In March 2001, about 27 million children were vaccinated across the country in the hope that Pakistan could be virus-free by the end of that year. As of 2004, when there were 30 million children in Pakistan under five, about 200,000 health workers were required for a vaccination campaign that was carried out eight times a year. A documentary, Polio True Stories, was aired on several television channels to make people aware of the problems facing people affected by the disease.

Opposition to the polio vaccination program by militant groups continues to thwart the success of eradication efforts. In 2014, the number of polio cases reached 306, the highest it has been since 2000.

In August 2015, the country launched an injectable polio vaccine intended to treat four million children and bring Pakistan closer to its goal of eradication by 2016. While the new vaccine is pricier than the traditional oral polio vaccine (OPV) and requires that a doctor or nurse administer it, the injection needs only one dose, not repeated doses, to generate immunity.

In April 2019, over 25,000 children were rushed to the hospital during a mass panic over the spread of false rumors that the polio vaccine causes fainting and vomiting.

In June 2022, officials believed that a new outbreak was caused by some health workers helping parents avoid vaccinations by falsely marking a child's fingers, indicating they have been vaccinated for polio while remaining unvaccinated.

In response to the 2024 resurgence, the Pakistan Polio Eradication Programme implemented the National Emergency Action Plan (July 2024–June 2025), focusing on improved access, community trust, and integration with routine immunization. Multiple nationwide campaigns in 2025 vaccinated over 45 million children each round, with the final drive in December 2025.

===Connection to the assassination of Osama bin Laden===

Leading up to the early 2000s, Pakistani vaccination workers were making notable progress in eliminating the polio virus in the highly infected areas of Gadap, Quetta Block (Quetta, Pishin, Kila Abdullah Districts), FATA (Federally Administered Tribal Areas), Khyber Pakhtunkhwa, Peshawar and the neighboring areas of Mardan, Charsaddah, Nowshehra and Lakki Marwat.

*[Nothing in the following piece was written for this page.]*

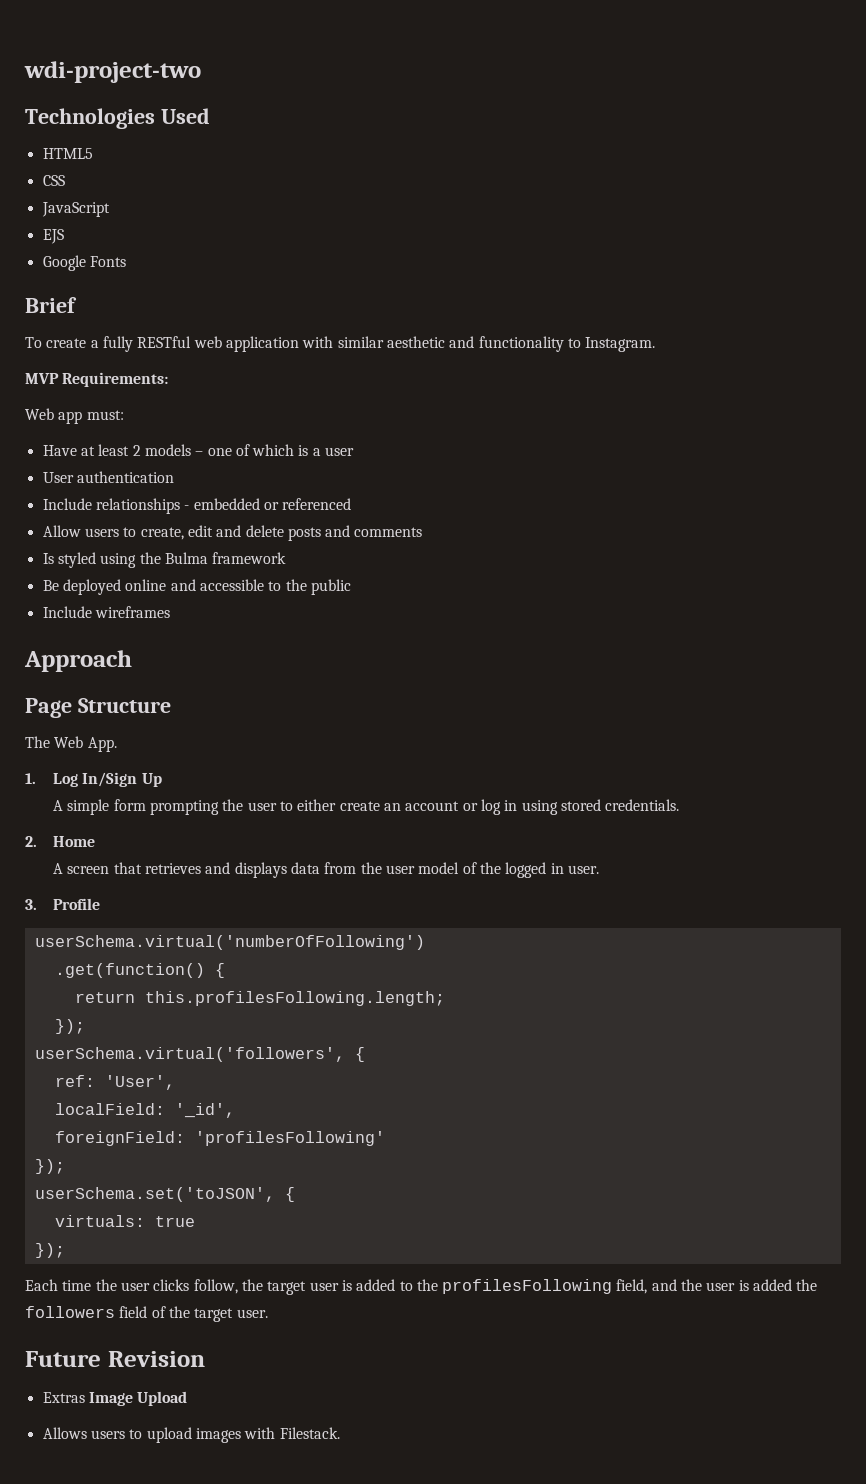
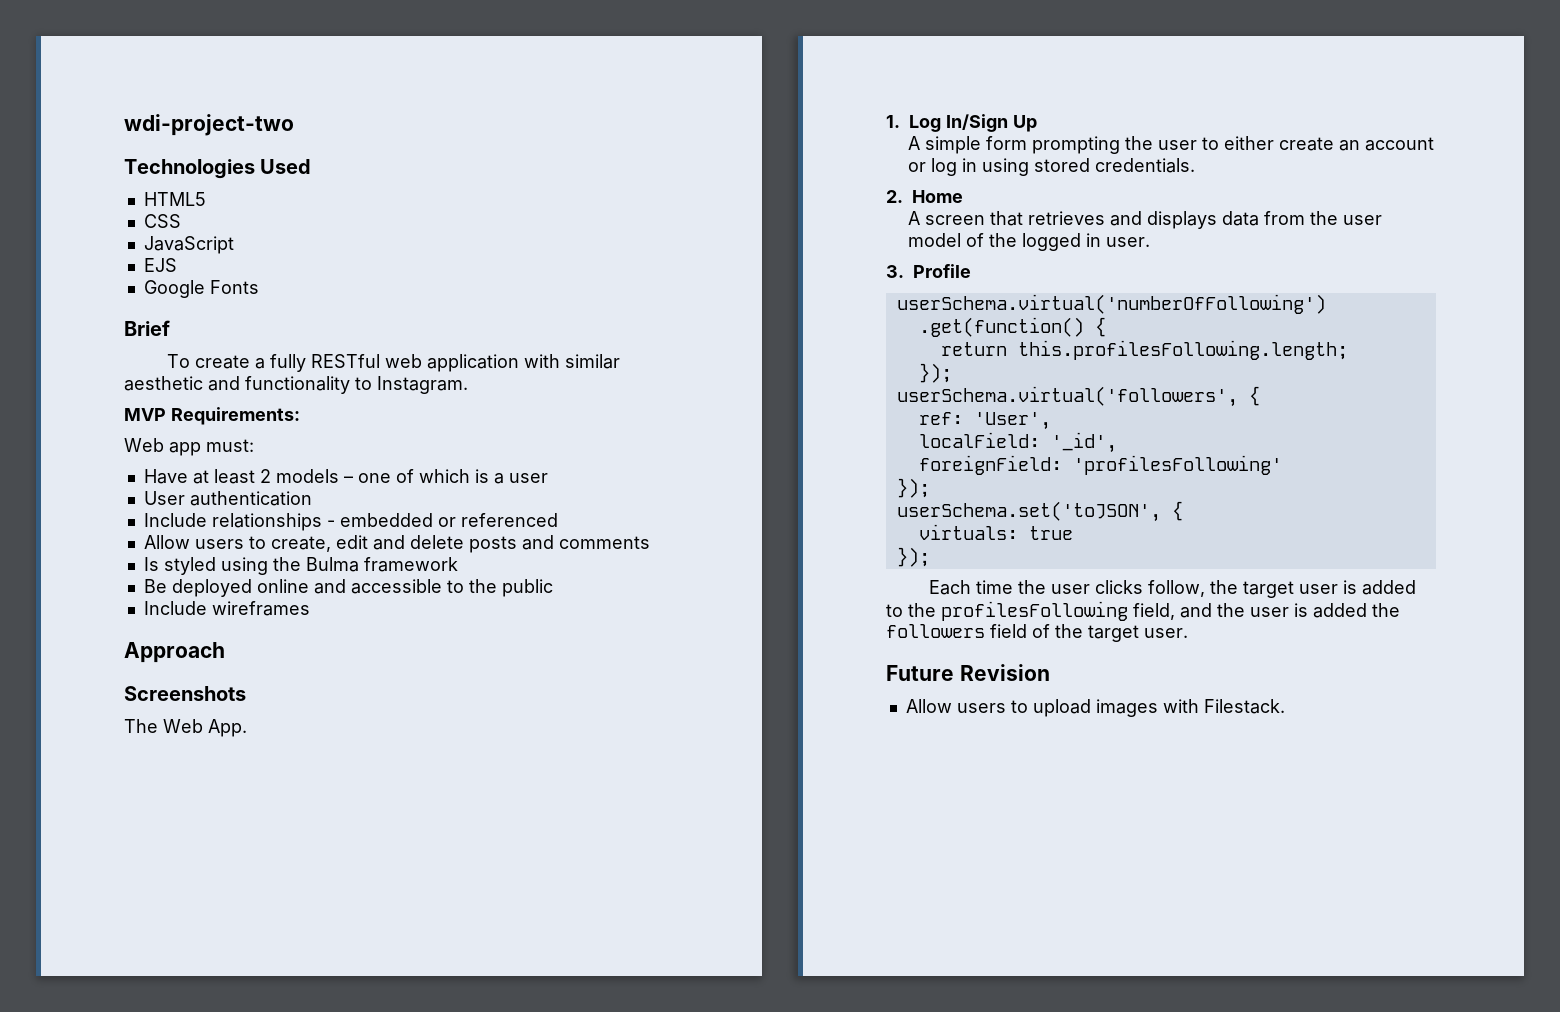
[25,698,171,718] Page Structure -> [124,686,246,701] Screenshots
[42,1391,188,1406] [42,1427,87,1439] Extras Image Upload // Allows -> [905,699,952,713] Allow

In 2011, the U.S. Central Intelligence Agency (CIA) employed the services of Pakistani doctor, Shakil Afridi, and local health officials to stage a fake vaccination campaign in an attempt to confirm Osama bin Laden's location in Abbottabad. This ruse was organized in an effort to gain more knowledge on Bin Laden's whereabouts prior to Operation Neptune Spear. While it is still unknown if Afridi was aware of the implications for his services in the campaign, the main goal of the CIA was to collect DNA samples of Osama bin Laden's children from blood left on the needles used to deliver the Hepatitis B vaccination.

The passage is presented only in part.